Counsel for Appellant(s), Wendy Rae Gelbart, Attorney at Law, 4957 Lakemont Blvd SE Ste C4, Bellevue, WA 98006-7801.

Patricia S. Novotny, Attorney at Law, 3418 NE 65th St Ste a, Seattle, WA 98115-7397.

Counsel for Respondent(s), Shelby R. Frost Lemmel, Wiggins Masters PLLC, 241 Madison Ave N, Bainbridge Island, WA 98110-1811.

Stella Lea Pitts, Stella L. Pitts Associates PLLC, 1411 4th Ave Ste 1405, Seattle, WA 98101-2223.

Charles Kenneth Wiggins, Wiggins Masters PLLC, 241 Madison Ave N, Bainbridge Island, WA 98110-1811.


Affirmed by unpublished per curiam opinion.


Joan Kayser appeals from orders entered in the dissolution of her marriage to George Frank. She argues that the division of property was inequitable, and the court abused its discretion by awarding too little maintenance. Kayser has not shown that the court abused its discretion. We affirm.

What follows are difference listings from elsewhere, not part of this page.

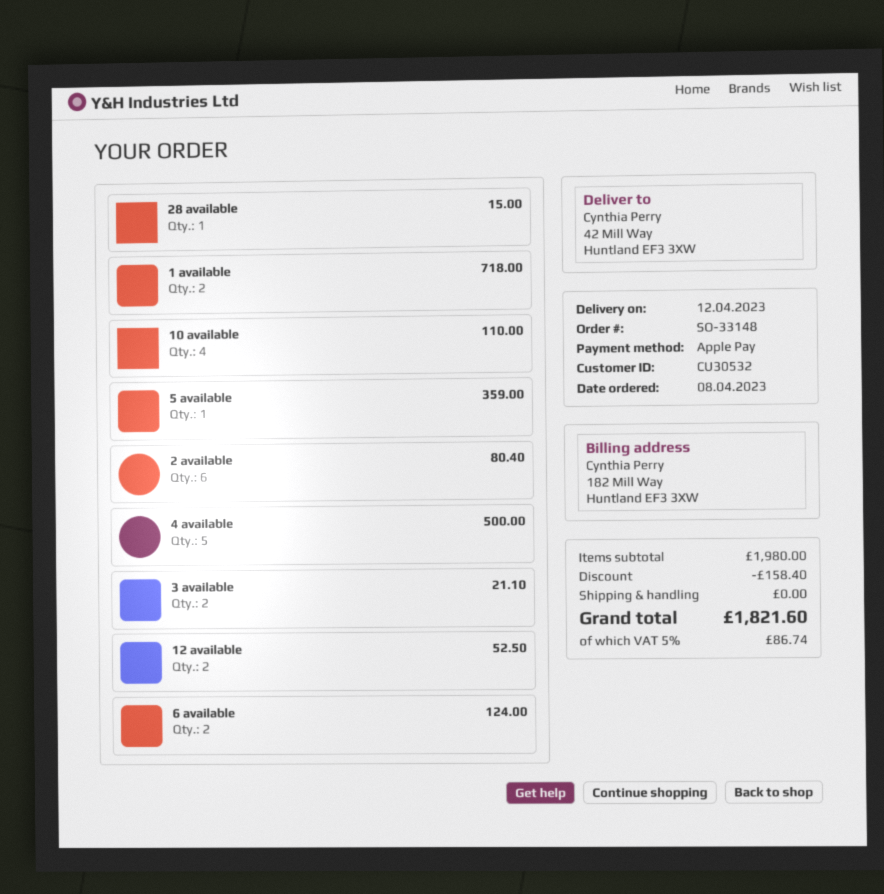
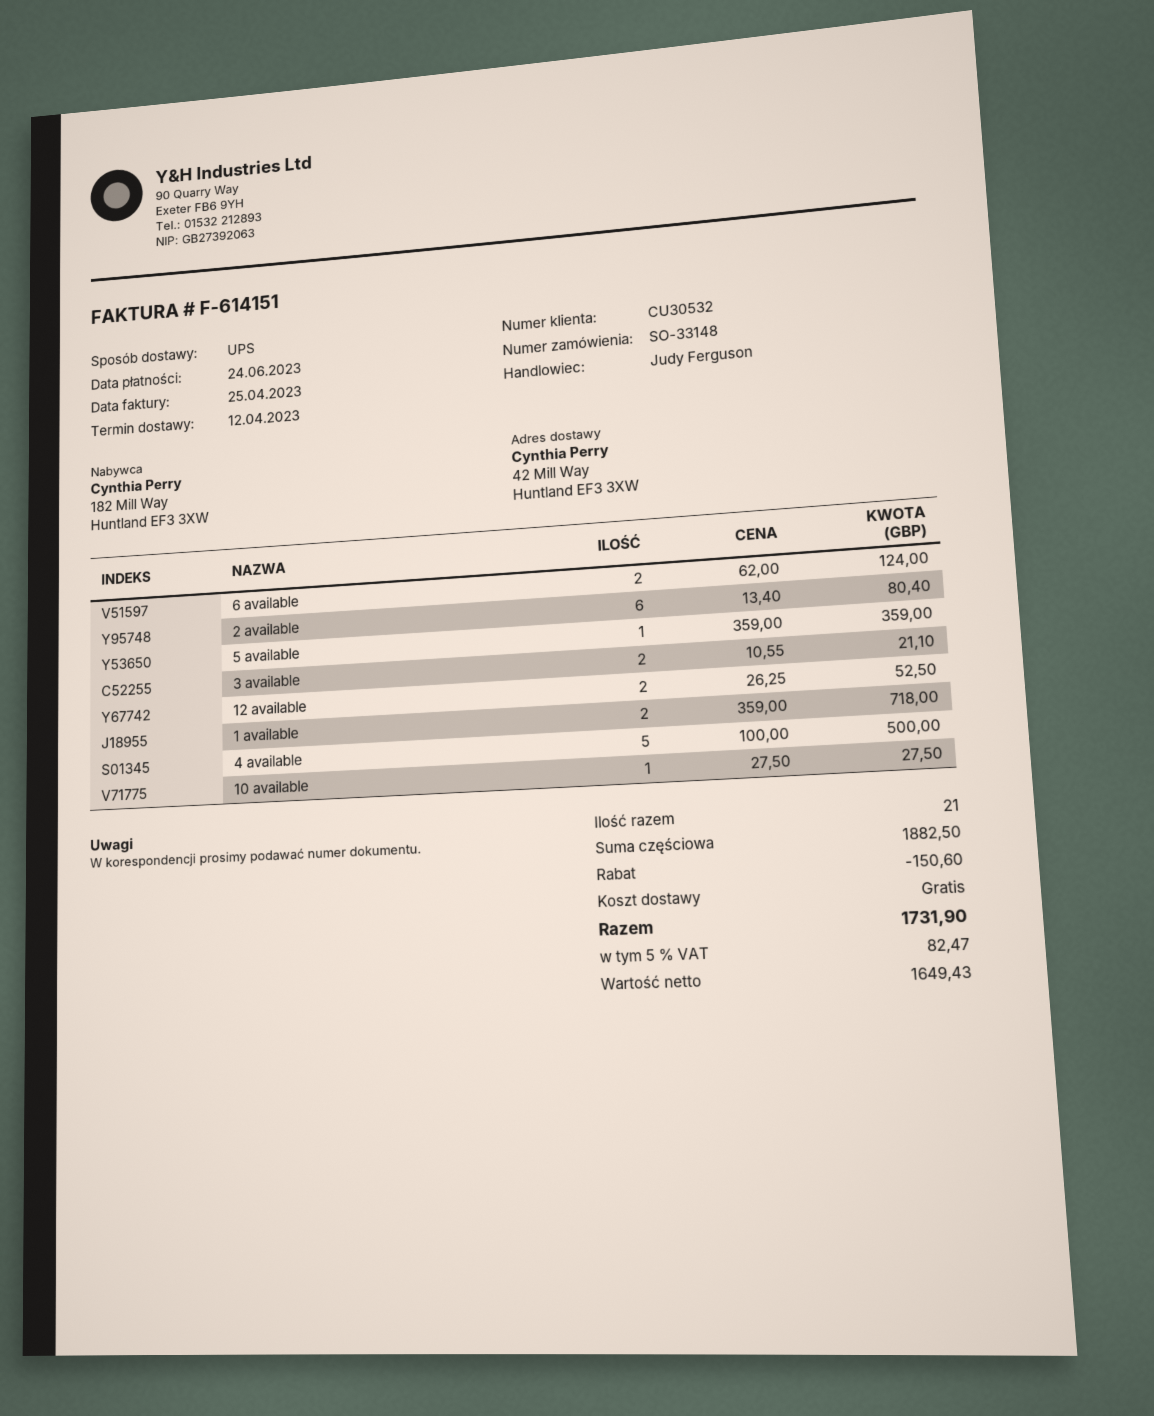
28 available: 1 for 15.00 -> none
10 available: 4 for 110.00 -> 1 for 27.50
subtotal: 1980.00 -> 1882.50
discount: 158.40 -> 150.60
tax: 5% = 86.74 -> 5% = 82.47
total: 1821.60 -> 1731.90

Kayser and Frank married in 1979. Frank is a cardiologist. The couple planned on Frank retiring early (before the age of 65), but their plans changed when the stock market crashed in 2000. He later decided to continue working to pay for their younger son's college education. At the time of trial, he worked 80 percent of the time, earning $352,000 per year. Kayser has a Ph.D. in special education, but she worked outside the home very little for most of the marriage, and not at all during the last 14 years of it. The parties separated in January 2004 after having accumulated approximately $9 million in community property. Frank also owned separate real property worth almost $300,000.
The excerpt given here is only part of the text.